▶ **How to complete this task**
The full set of lines below has to be duplicated exactly, with no picture kept.

(User interface change data)
*-*-*

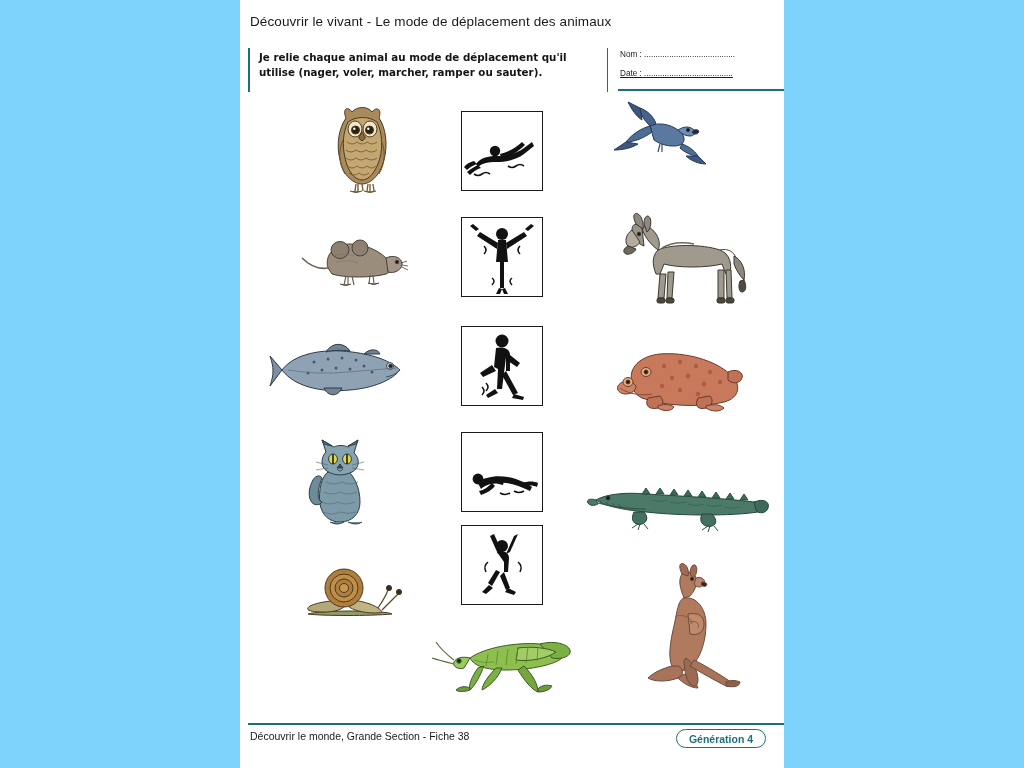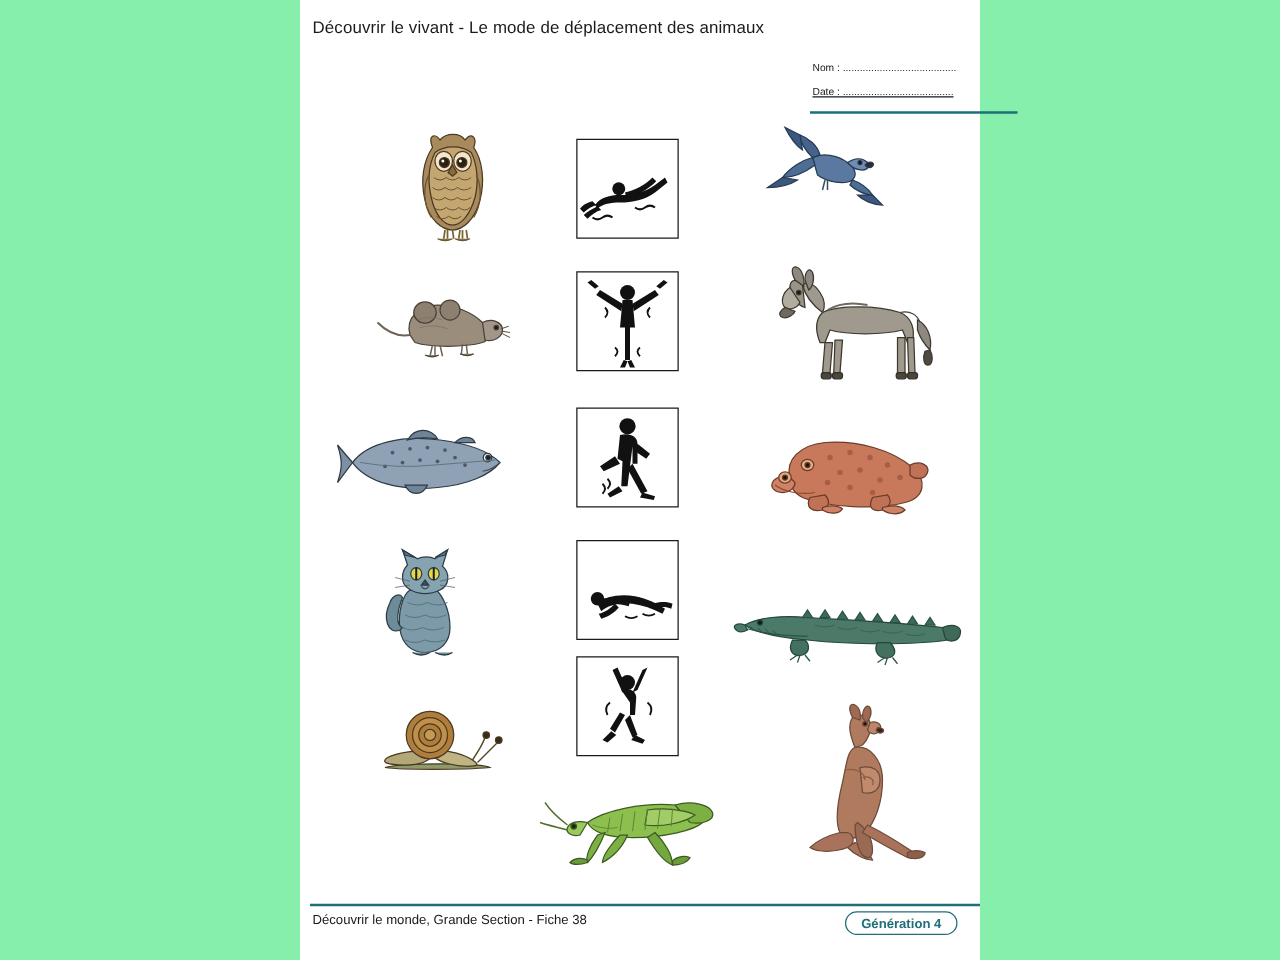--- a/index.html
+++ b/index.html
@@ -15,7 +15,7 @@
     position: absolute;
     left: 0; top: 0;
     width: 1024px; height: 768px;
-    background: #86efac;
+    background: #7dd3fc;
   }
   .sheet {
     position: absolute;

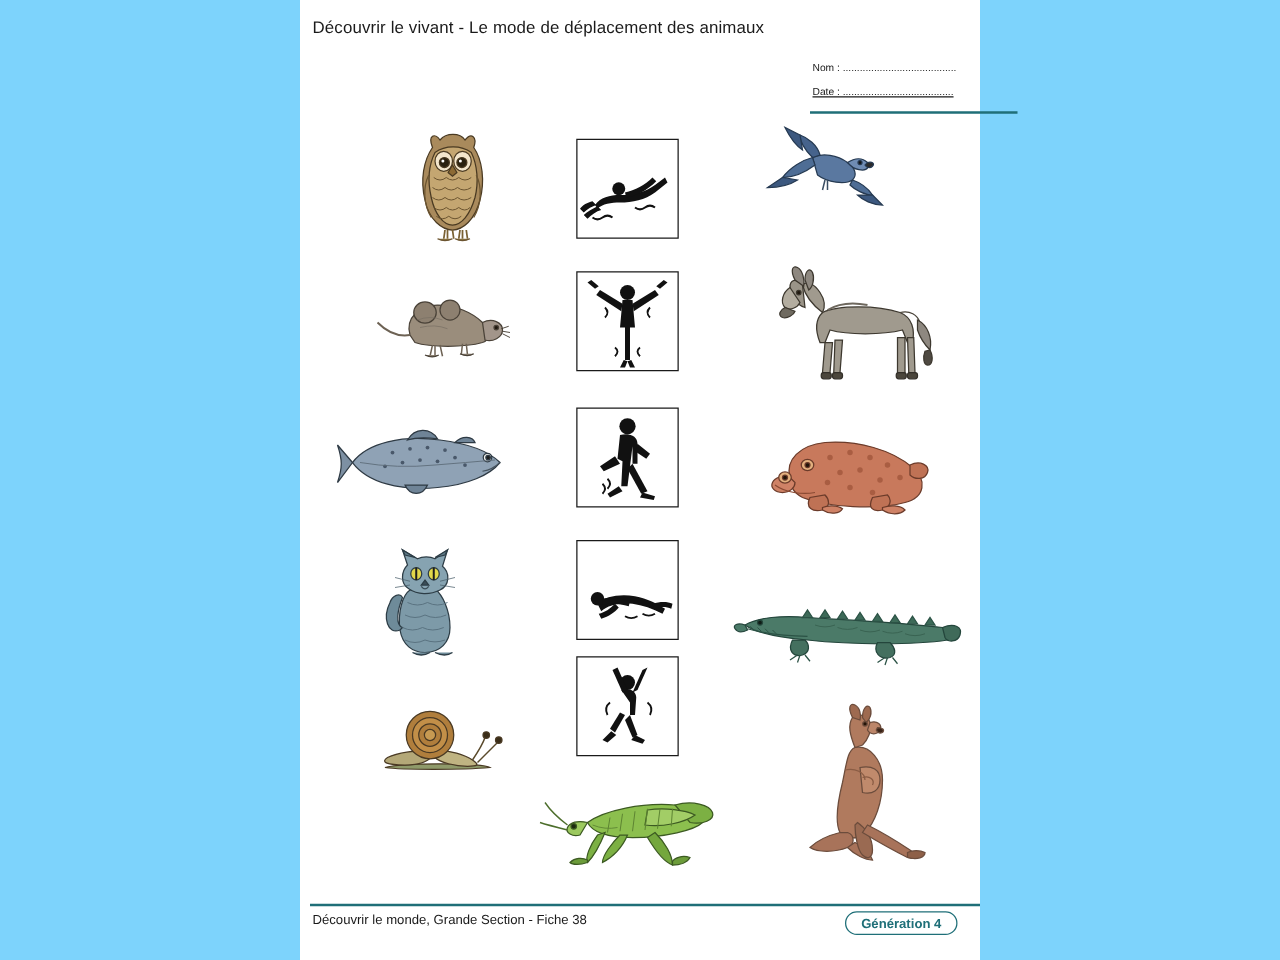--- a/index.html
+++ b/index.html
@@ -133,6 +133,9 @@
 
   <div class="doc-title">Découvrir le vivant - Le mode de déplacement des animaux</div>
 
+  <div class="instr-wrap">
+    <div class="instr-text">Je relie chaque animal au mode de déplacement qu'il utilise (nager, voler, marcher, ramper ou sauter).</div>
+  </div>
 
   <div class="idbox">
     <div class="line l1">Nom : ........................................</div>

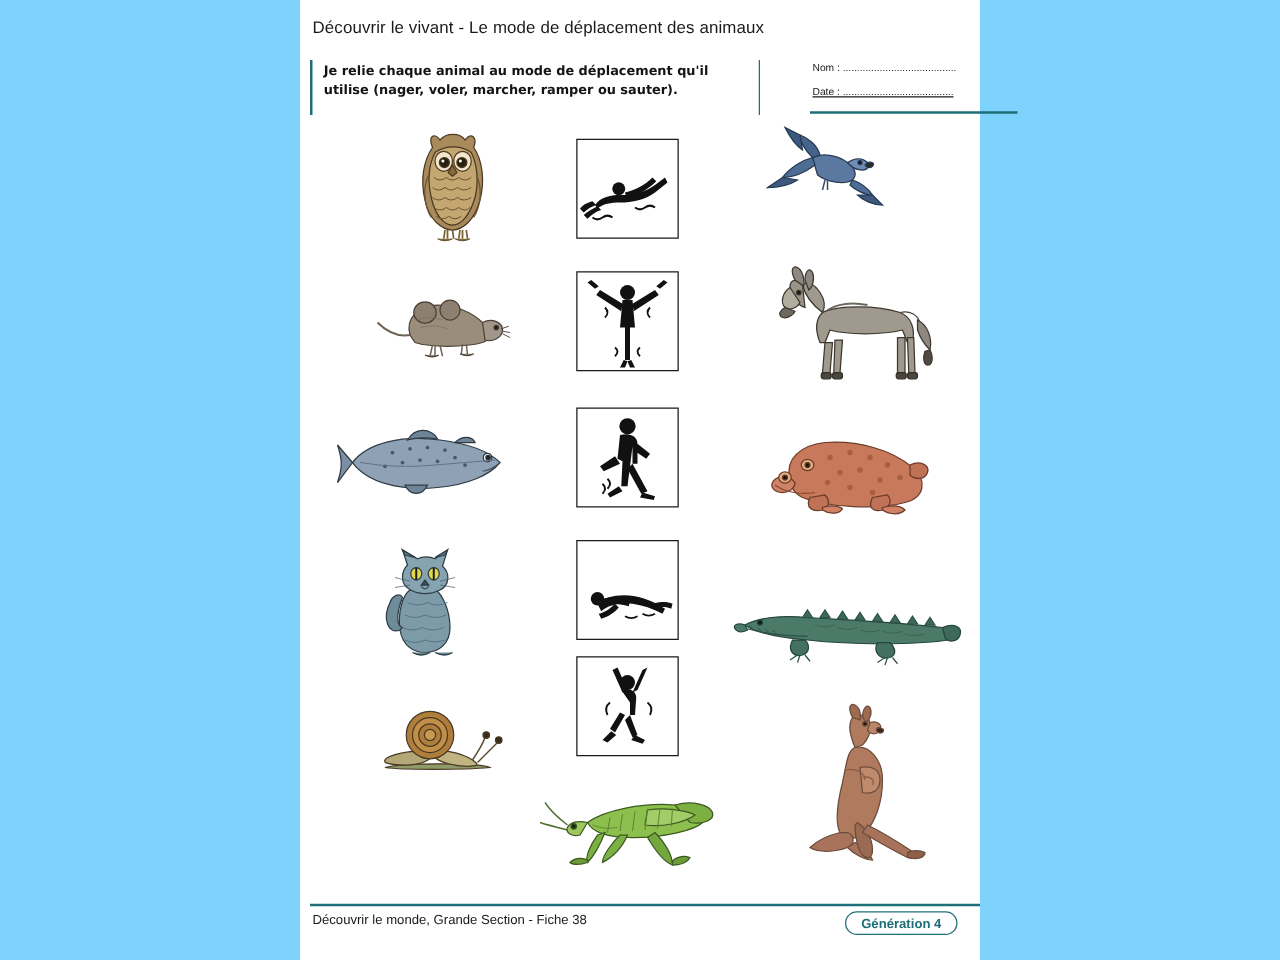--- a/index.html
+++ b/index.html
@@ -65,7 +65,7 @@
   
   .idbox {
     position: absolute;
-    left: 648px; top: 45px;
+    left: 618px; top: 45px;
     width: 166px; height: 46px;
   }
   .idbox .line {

*-*-*

▶ **Result for this exercise**
--- a/index.html
+++ b/index.html
@@ -15,7 +15,7 @@
     position: absolute;
     left: 0; top: 0;
     width: 1024px; height: 768px;
-    background: #86efac;
+    background: #7dd3fc;
   }
   .sheet {
     position: absolute;

--- a/index.html
+++ b/index.html
@@ -133,6 +133,9 @@
 
   <div class="doc-title">Découvrir le vivant - Le mode de déplacement des animaux</div>
 
+  <div class="instr-wrap">
+    <div class="instr-text">Je relie chaque animal au mode de déplacement qu'il utilise (nager, voler, marcher, ramper ou sauter).</div>
+  </div>
 
   <div class="idbox">
     <div class="line l1">Nom : ........................................</div>

--- a/index.html
+++ b/index.html
@@ -65,7 +65,7 @@
   
   .idbox {
     position: absolute;
-    left: 648px; top: 45px;
+    left: 618px; top: 45px;
     width: 166px; height: 46px;
   }
   .idbox .line {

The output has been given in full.